Assigned task:
The answer must repeat each line of the material exactly.

Supplied entries:
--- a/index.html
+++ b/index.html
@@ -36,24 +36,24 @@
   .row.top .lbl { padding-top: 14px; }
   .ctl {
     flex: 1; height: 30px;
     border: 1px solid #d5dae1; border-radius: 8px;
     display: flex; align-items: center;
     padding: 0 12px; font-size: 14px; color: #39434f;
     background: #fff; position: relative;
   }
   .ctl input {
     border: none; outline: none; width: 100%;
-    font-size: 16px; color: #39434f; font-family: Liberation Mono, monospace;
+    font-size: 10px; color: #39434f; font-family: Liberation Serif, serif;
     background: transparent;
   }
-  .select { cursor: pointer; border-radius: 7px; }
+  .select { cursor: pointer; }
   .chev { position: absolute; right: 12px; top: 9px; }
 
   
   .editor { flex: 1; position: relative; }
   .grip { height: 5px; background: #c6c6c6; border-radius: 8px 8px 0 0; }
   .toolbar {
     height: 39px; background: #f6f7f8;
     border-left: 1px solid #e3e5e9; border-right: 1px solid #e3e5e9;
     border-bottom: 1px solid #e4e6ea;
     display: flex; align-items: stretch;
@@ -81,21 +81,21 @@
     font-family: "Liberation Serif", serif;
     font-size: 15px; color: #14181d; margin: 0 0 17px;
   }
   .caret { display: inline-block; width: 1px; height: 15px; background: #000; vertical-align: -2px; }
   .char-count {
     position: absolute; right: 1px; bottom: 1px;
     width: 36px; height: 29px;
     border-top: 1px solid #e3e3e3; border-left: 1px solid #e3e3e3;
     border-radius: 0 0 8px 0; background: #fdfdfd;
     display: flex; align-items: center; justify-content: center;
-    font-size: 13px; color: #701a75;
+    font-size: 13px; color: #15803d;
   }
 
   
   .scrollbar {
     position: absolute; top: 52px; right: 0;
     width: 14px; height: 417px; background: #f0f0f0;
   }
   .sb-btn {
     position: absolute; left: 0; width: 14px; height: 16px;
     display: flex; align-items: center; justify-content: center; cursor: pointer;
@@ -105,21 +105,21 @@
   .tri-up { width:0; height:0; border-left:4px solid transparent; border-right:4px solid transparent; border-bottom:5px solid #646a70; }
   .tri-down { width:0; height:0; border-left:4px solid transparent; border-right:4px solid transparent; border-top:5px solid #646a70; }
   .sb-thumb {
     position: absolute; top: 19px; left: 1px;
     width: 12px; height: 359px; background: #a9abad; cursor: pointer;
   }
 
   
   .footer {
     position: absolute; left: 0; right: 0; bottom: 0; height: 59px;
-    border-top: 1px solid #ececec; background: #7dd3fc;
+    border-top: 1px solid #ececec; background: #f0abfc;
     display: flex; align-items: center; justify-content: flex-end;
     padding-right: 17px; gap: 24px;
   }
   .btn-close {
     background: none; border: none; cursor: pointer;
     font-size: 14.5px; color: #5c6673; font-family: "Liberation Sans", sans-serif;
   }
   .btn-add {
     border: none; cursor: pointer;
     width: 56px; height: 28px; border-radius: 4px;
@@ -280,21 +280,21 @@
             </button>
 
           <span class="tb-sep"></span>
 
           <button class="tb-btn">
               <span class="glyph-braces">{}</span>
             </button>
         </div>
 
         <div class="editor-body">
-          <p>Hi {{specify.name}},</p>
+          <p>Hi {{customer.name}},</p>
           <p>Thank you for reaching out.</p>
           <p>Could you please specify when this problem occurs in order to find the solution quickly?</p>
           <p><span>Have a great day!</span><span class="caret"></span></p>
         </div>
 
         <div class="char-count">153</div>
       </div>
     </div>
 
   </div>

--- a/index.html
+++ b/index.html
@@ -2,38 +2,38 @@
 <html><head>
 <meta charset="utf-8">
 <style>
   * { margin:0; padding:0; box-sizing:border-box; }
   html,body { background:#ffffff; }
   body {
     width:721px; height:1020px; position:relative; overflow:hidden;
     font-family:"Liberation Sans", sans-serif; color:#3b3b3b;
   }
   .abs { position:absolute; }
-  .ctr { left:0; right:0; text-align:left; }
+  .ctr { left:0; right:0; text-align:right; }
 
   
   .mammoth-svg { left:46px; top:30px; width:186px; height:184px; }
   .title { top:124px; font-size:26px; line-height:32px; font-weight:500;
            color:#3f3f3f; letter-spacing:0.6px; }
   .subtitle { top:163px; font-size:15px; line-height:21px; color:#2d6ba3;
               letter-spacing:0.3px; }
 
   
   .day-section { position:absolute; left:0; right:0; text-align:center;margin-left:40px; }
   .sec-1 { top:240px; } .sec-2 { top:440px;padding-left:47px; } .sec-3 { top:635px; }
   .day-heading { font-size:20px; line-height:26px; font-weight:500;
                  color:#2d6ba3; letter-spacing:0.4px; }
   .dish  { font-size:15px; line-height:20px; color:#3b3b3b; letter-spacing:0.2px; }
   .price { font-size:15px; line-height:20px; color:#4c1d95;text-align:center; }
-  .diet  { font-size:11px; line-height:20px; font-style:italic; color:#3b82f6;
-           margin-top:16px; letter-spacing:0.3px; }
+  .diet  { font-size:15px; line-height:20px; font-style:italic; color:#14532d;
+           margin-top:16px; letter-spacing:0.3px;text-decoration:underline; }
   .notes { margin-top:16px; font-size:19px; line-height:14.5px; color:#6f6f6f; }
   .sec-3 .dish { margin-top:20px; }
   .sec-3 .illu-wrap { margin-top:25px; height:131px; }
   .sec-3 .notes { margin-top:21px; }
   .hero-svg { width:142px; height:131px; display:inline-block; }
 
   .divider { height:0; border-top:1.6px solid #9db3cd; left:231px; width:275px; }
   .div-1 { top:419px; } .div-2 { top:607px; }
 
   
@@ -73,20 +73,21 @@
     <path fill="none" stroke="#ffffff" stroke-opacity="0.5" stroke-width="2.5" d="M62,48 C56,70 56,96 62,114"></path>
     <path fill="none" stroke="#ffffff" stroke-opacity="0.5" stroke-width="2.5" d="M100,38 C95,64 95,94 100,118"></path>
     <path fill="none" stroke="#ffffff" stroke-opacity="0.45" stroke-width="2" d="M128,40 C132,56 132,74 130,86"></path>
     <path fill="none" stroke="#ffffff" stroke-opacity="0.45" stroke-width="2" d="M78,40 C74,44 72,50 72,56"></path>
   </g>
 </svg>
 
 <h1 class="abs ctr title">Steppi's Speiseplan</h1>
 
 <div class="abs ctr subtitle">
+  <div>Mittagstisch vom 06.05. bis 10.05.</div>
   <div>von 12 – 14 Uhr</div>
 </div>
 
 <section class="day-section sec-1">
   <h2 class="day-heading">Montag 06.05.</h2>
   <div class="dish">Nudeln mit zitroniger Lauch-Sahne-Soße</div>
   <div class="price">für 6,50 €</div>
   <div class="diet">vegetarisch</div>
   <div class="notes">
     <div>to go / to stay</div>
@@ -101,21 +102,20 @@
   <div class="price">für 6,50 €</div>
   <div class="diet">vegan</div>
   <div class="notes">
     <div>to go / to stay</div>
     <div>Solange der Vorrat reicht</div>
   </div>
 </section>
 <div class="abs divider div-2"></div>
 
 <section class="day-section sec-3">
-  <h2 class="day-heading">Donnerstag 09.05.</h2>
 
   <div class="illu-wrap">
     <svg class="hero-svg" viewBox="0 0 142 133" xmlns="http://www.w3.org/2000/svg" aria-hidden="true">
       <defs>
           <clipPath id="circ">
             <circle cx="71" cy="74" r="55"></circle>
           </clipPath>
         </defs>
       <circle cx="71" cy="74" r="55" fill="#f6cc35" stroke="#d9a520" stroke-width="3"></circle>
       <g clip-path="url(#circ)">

Result for this exercise:
--- a/index.html
+++ b/index.html
@@ -36,24 +36,24 @@
   .row.top .lbl { padding-top: 14px; }
   .ctl {
     flex: 1; height: 30px;
     border: 1px solid #d5dae1; border-radius: 8px;
     display: flex; align-items: center;
     padding: 0 12px; font-size: 14px; color: #39434f;
     background: #fff; position: relative;
   }
   .ctl input {
     border: none; outline: none; width: 100%;
-    font-size: 16px; color: #39434f; font-family: Liberation Mono, monospace;
+    font-size: 10px; color: #39434f; font-family: Liberation Serif, serif;
     background: transparent;
   }
-  .select { cursor: pointer; border-radius: 7px; }
+  .select { cursor: pointer; }
   .chev { position: absolute; right: 12px; top: 9px; }
 
   
   .editor { flex: 1; position: relative; }
   .grip { height: 5px; background: #c6c6c6; border-radius: 8px 8px 0 0; }
   .toolbar {
     height: 39px; background: #f6f7f8;
     border-left: 1px solid #e3e5e9; border-right: 1px solid #e3e5e9;
     border-bottom: 1px solid #e4e6ea;
     display: flex; align-items: stretch;
@@ -81,21 +81,21 @@
     font-family: "Liberation Serif", serif;
     font-size: 15px; color: #14181d; margin: 0 0 17px;
   }
   .caret { display: inline-block; width: 1px; height: 15px; background: #000; vertical-align: -2px; }
   .char-count {
     position: absolute; right: 1px; bottom: 1px;
     width: 36px; height: 29px;
     border-top: 1px solid #e3e3e3; border-left: 1px solid #e3e3e3;
     border-radius: 0 0 8px 0; background: #fdfdfd;
     display: flex; align-items: center; justify-content: center;
-    font-size: 13px; color: #701a75;
+    font-size: 13px; color: #15803d;
   }
 
   
   .scrollbar {
     position: absolute; top: 52px; right: 0;
     width: 14px; height: 417px; background: #f0f0f0;
   }
   .sb-btn {
     position: absolute; left: 0; width: 14px; height: 16px;
     display: flex; align-items: center; justify-content: center; cursor: pointer;
@@ -105,21 +105,21 @@
   .tri-up { width:0; height:0; border-left:4px solid transparent; border-right:4px solid transparent; border-bottom:5px solid #646a70; }
   .tri-down { width:0; height:0; border-left:4px solid transparent; border-right:4px solid transparent; border-top:5px solid #646a70; }
   .sb-thumb {
     position: absolute; top: 19px; left: 1px;
     width: 12px; height: 359px; background: #a9abad; cursor: pointer;
   }
 
   
   .footer {
     position: absolute; left: 0; right: 0; bottom: 0; height: 59px;
-    border-top: 1px solid #ececec; background: #7dd3fc;
+    border-top: 1px solid #ececec; background: #f0abfc;
     display: flex; align-items: center; justify-content: flex-end;
     padding-right: 17px; gap: 24px;
   }
   .btn-close {
     background: none; border: none; cursor: pointer;
     font-size: 14.5px; color: #5c6673; font-family: "Liberation Sans", sans-serif;
   }
   .btn-add {
     border: none; cursor: pointer;
     width: 56px; height: 28px; border-radius: 4px;
@@ -280,21 +280,21 @@
             </button>
 
           <span class="tb-sep"></span>
 
           <button class="tb-btn">
               <span class="glyph-braces">{}</span>
             </button>
         </div>
 
         <div class="editor-body">
-          <p>Hi {{specify.name}},</p>
+          <p>Hi {{customer.name}},</p>
           <p>Thank you for reaching out.</p>
           <p>Could you please specify when this problem occurs in order to find the solution quickly?</p>
           <p><span>Have a great day!</span><span class="caret"></span></p>
         </div>
 
         <div class="char-count">153</div>
       </div>
     </div>
 
   </div>

--- a/index.html
+++ b/index.html
@@ -2,38 +2,38 @@
 <html><head>
 <meta charset="utf-8">
 <style>
   * { margin:0; padding:0; box-sizing:border-box; }
   html,body { background:#ffffff; }
   body {
     width:721px; height:1020px; position:relative; overflow:hidden;
     font-family:"Liberation Sans", sans-serif; color:#3b3b3b;
   }
   .abs { position:absolute; }
-  .ctr { left:0; right:0; text-align:left; }
+  .ctr { left:0; right:0; text-align:right; }
 
   
   .mammoth-svg { left:46px; top:30px; width:186px; height:184px; }
   .title { top:124px; font-size:26px; line-height:32px; font-weight:500;
            color:#3f3f3f; letter-spacing:0.6px; }
   .subtitle { top:163px; font-size:15px; line-height:21px; color:#2d6ba3;
               letter-spacing:0.3px; }
 
   
   .day-section { position:absolute; left:0; right:0; text-align:center;margin-left:40px; }
   .sec-1 { top:240px; } .sec-2 { top:440px;padding-left:47px; } .sec-3 { top:635px; }
   .day-heading { font-size:20px; line-height:26px; font-weight:500;
                  color:#2d6ba3; letter-spacing:0.4px; }
   .dish  { font-size:15px; line-height:20px; color:#3b3b3b; letter-spacing:0.2px; }
   .price { font-size:15px; line-height:20px; color:#4c1d95;text-align:center; }
-  .diet  { font-size:11px; line-height:20px; font-style:italic; color:#3b82f6;
-           margin-top:16px; letter-spacing:0.3px; }
+  .diet  { font-size:15px; line-height:20px; font-style:italic; color:#14532d;
+           margin-top:16px; letter-spacing:0.3px;text-decoration:underline; }
   .notes { margin-top:16px; font-size:19px; line-height:14.5px; color:#6f6f6f; }
   .sec-3 .dish { margin-top:20px; }
   .sec-3 .illu-wrap { margin-top:25px; height:131px; }
   .sec-3 .notes { margin-top:21px; }
   .hero-svg { width:142px; height:131px; display:inline-block; }
 
   .divider { height:0; border-top:1.6px solid #9db3cd; left:231px; width:275px; }
   .div-1 { top:419px; } .div-2 { top:607px; }
 
   
@@ -73,20 +73,21 @@
     <path fill="none" stroke="#ffffff" stroke-opacity="0.5" stroke-width="2.5" d="M62,48 C56,70 56,96 62,114"></path>
     <path fill="none" stroke="#ffffff" stroke-opacity="0.5" stroke-width="2.5" d="M100,38 C95,64 95,94 100,118"></path>
     <path fill="none" stroke="#ffffff" stroke-opacity="0.45" stroke-width="2" d="M128,40 C132,56 132,74 130,86"></path>
     <path fill="none" stroke="#ffffff" stroke-opacity="0.45" stroke-width="2" d="M78,40 C74,44 72,50 72,56"></path>
   </g>
 </svg>
 
 <h1 class="abs ctr title">Steppi's Speiseplan</h1>
 
 <div class="abs ctr subtitle">
+  <div>Mittagstisch vom 06.05. bis 10.05.</div>
   <div>von 12 – 14 Uhr</div>
 </div>
 
 <section class="day-section sec-1">
   <h2 class="day-heading">Montag 06.05.</h2>
   <div class="dish">Nudeln mit zitroniger Lauch-Sahne-Soße</div>
   <div class="price">für 6,50 €</div>
   <div class="diet">vegetarisch</div>
   <div class="notes">
     <div>to go / to stay</div>
@@ -101,21 +102,20 @@
   <div class="price">für 6,50 €</div>
   <div class="diet">vegan</div>
   <div class="notes">
     <div>to go / to stay</div>
     <div>Solange der Vorrat reicht</div>
   </div>
 </section>
 <div class="abs divider div-2"></div>
 
 <section class="day-section sec-3">
-  <h2 class="day-heading">Donnerstag 09.05.</h2>
 
   <div class="illu-wrap">
     <svg class="hero-svg" viewBox="0 0 142 133" xmlns="http://www.w3.org/2000/svg" aria-hidden="true">
       <defs>
           <clipPath id="circ">
             <circle cx="71" cy="74" r="55"></circle>
           </clipPath>
         </defs>
       <circle cx="71" cy="74" r="55" fill="#f6cc35" stroke="#d9a520" stroke-width="3"></circle>
       <g clip-path="url(#circ)">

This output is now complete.